ISMS(情報セキュリティマネジメントシステム)は、組織の情報セキュリティを体系的に管理するための仕組みです。その導入・運用は、PDCAサイクル(Plan-Do-Check-Act:計画→実行→点検→改善)に基づいて行われます。 ・ 正解のア(a)「ISMSの適用範囲の決定」 は、ISMSをどの範囲(どの情報資産、どの業務、どの部門、どの拠点など)に適用するかを明確にする、最も初期の重要なステップです。
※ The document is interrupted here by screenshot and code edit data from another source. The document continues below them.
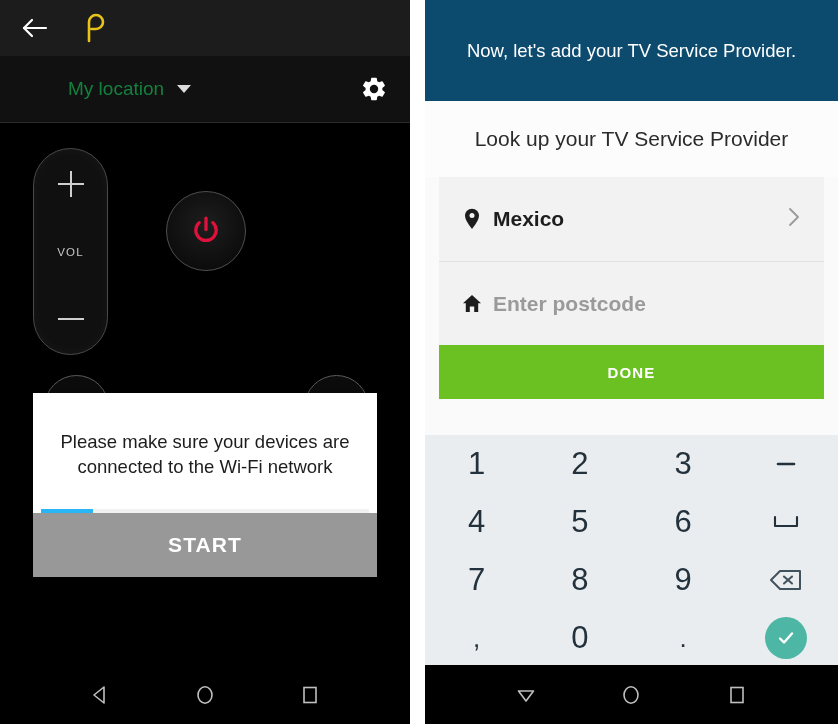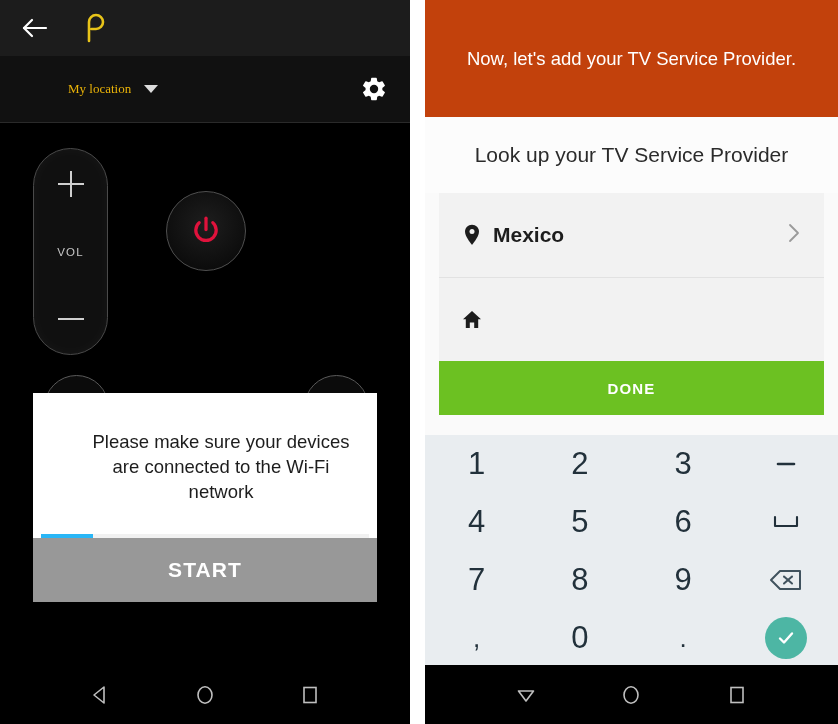"Now, let's add your TV" .hdr-black { background: #c2410c -> #0c4a6e; height: 117px -> 101px }
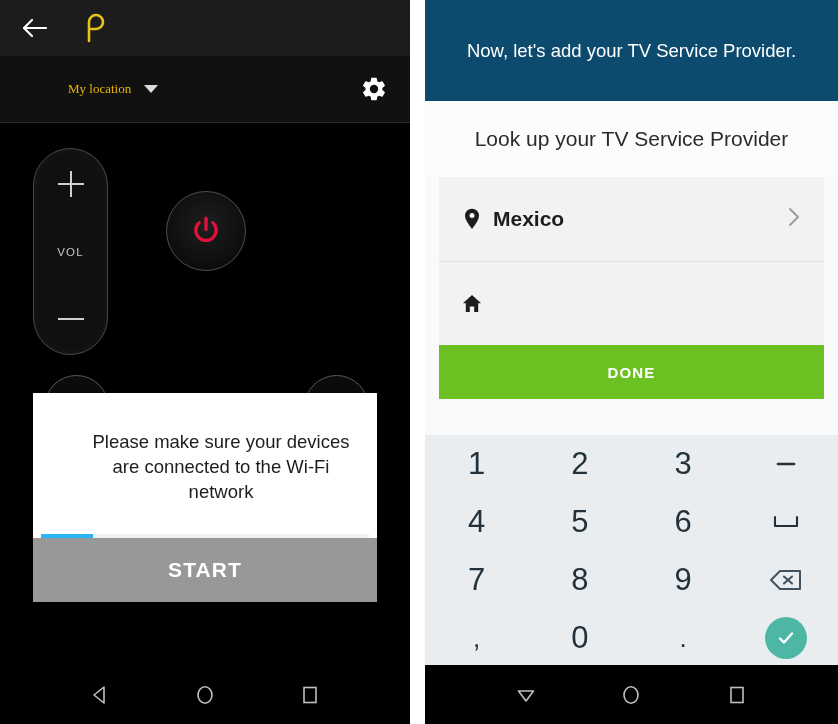"My location" .loc-label { color: #eab308 -> #15803d; font-family: Liberation Serif, serif -> none; font-size: 13px -> 19px }
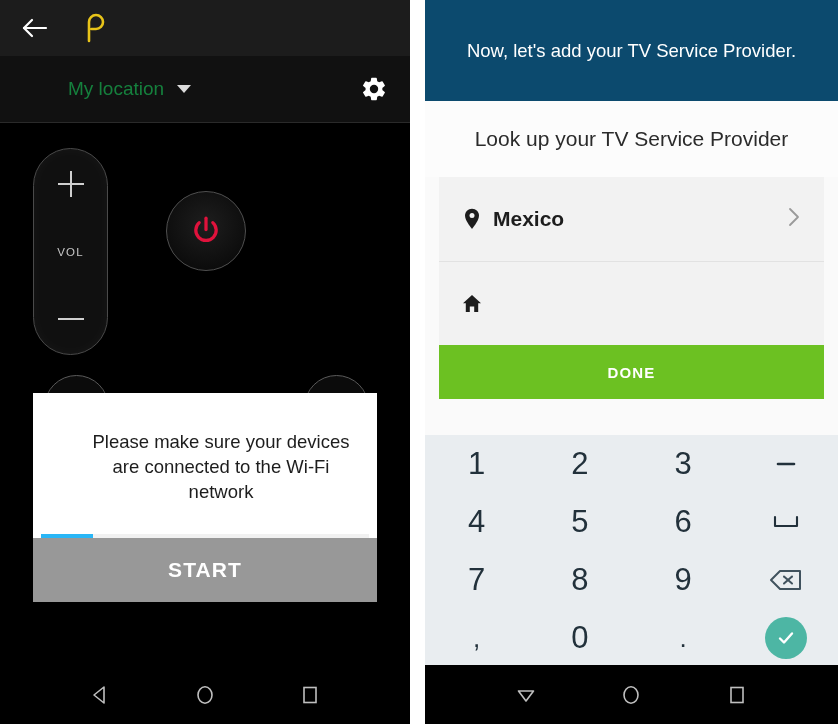"Enter postcode" span.row-text { html: none -> <span>Enter postcode</span> }
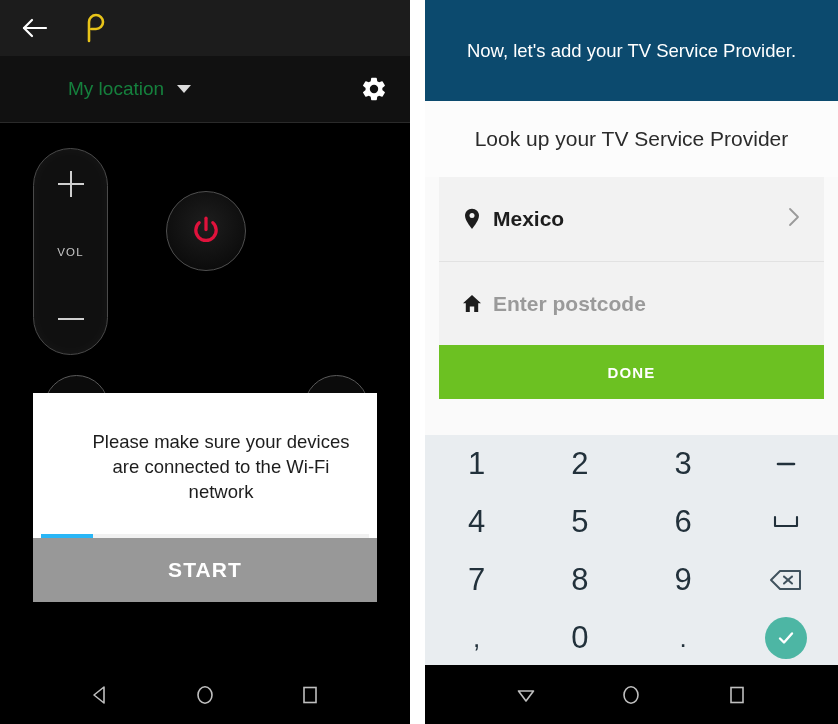"Please make sure your devices" .dialog-msg { margin-left: 32px -> none }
この範囲が定まらないと、その後のリスクアセスメントや対策の計画・実施ができません。 ・ イ(b)「情報セキュリティリスクアセスメント」 は、適用範囲内で情報セキュリティ上のリスクを特定し、その発生可能性と影響度を評価する活動です。これは適用範囲が決定された後に行われる「計画(Plan)」の段階の活動です。 ・ ウ(c)「情報セキュリティリスク対応」 は、リスクアセスメントで評価されたリスクに対して、具体的な対策(例えば、アクセス制御の導入、従業員への教育など)を実施することです。これは「実行(Do)」の段階の活動です。 ・ エ(d)「内部監査」 は、ISMSが適切に運用され、情報セキュリティ目標が達成されているかを確認するために、組織内部で行われる独立した評価活動です。これは「点検(Check)」の段階の活動であり、ISMSの運用が始まってから実施されます。 したがって、ISMSの導入において最初に行うべきは、その適用範囲を明確にすることです。